■ Exercise details:
What must be written out is each line from the one holding "[512,157,579,171] commit ->" through the end of the records, word for word, minus any pictures.

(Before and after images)
########
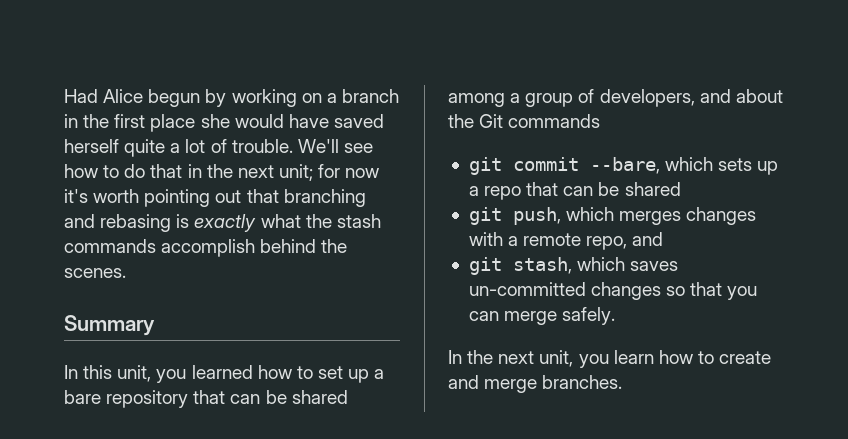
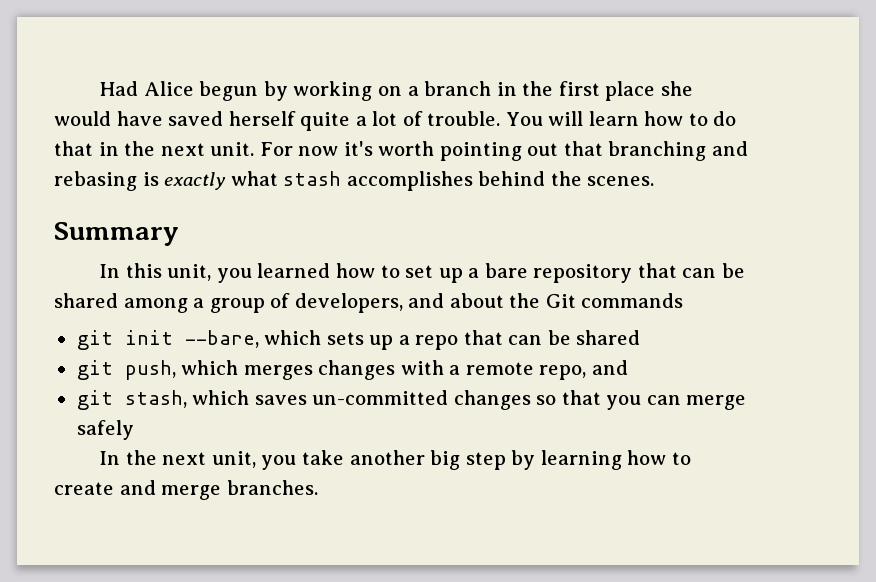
[297,139,373,153] We'll see -> [505,111,639,126] You will learn
[278,164,341,181] unit; for -> [210,142,293,156] unit. For
[305,214,381,228] [64,239,256,257] the stash commands accomplish -> [283,171,473,191] stash accomplishes
[512,157,579,171] commit -> [124,330,173,345] init
[562,307,616,325] safely. -> [76,420,134,440] safely
[613,350,654,364] learn -> [302,450,622,470] take another big step by learning

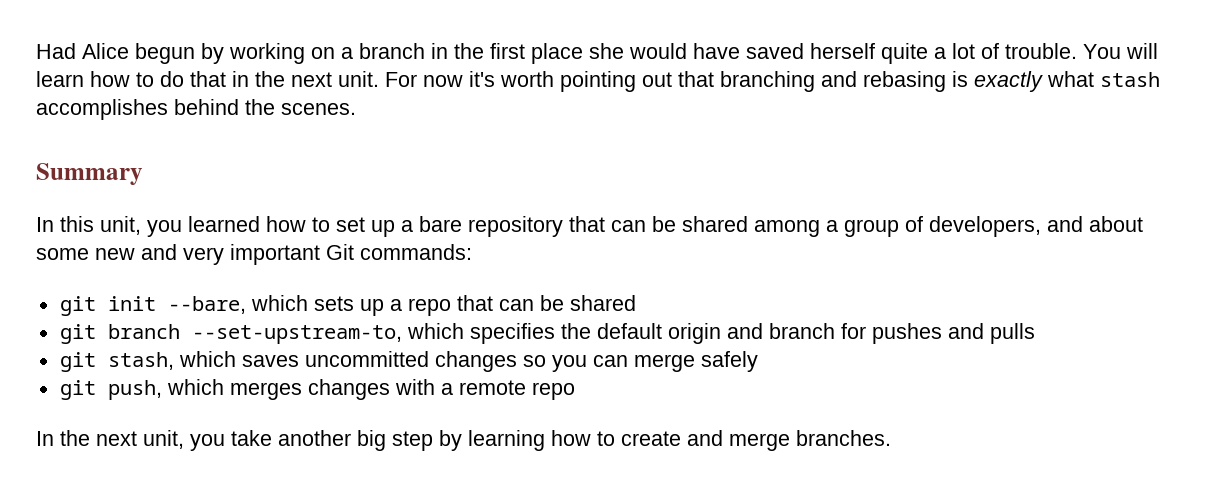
[509,293,684,308] the Git commands -> [36,244,472,265] some new and very important Git commands:
(641, 337) none -> [59,323,1035,344] [59,351,758,372] // git branch --set-upstream-to, which specifies the default origin and branch for pushes and pulls // git stash, which saves uncommitted changes so you can merge safely
[539,360,628,380] [76,390,747,410] [76,420,134,440] repo, and // git stash, which saves un-committed changes so that you can merge safely -> [531,382,575,400] repo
########
■ Written response:
[512,157,579,171] commit -> [124,330,173,345] init
[562,307,616,325] safely. -> [76,420,134,440] safely
[613,350,654,364] learn -> [302,450,622,470] take another big step by learning

[509,293,684,308] the Git commands -> [36,244,472,265] some new and very important Git commands:
(641, 337) none -> [59,323,1035,344] [59,351,758,372] // git branch --set-upstream-to, which specifies the default origin and branch for pushes and pulls // git stash, which saves uncommitted changes so you can merge safely
[539,360,628,380] [76,390,747,410] [76,420,134,440] repo, and // git stash, which saves un-committed changes so that you can merge safely -> [531,382,575,400] repo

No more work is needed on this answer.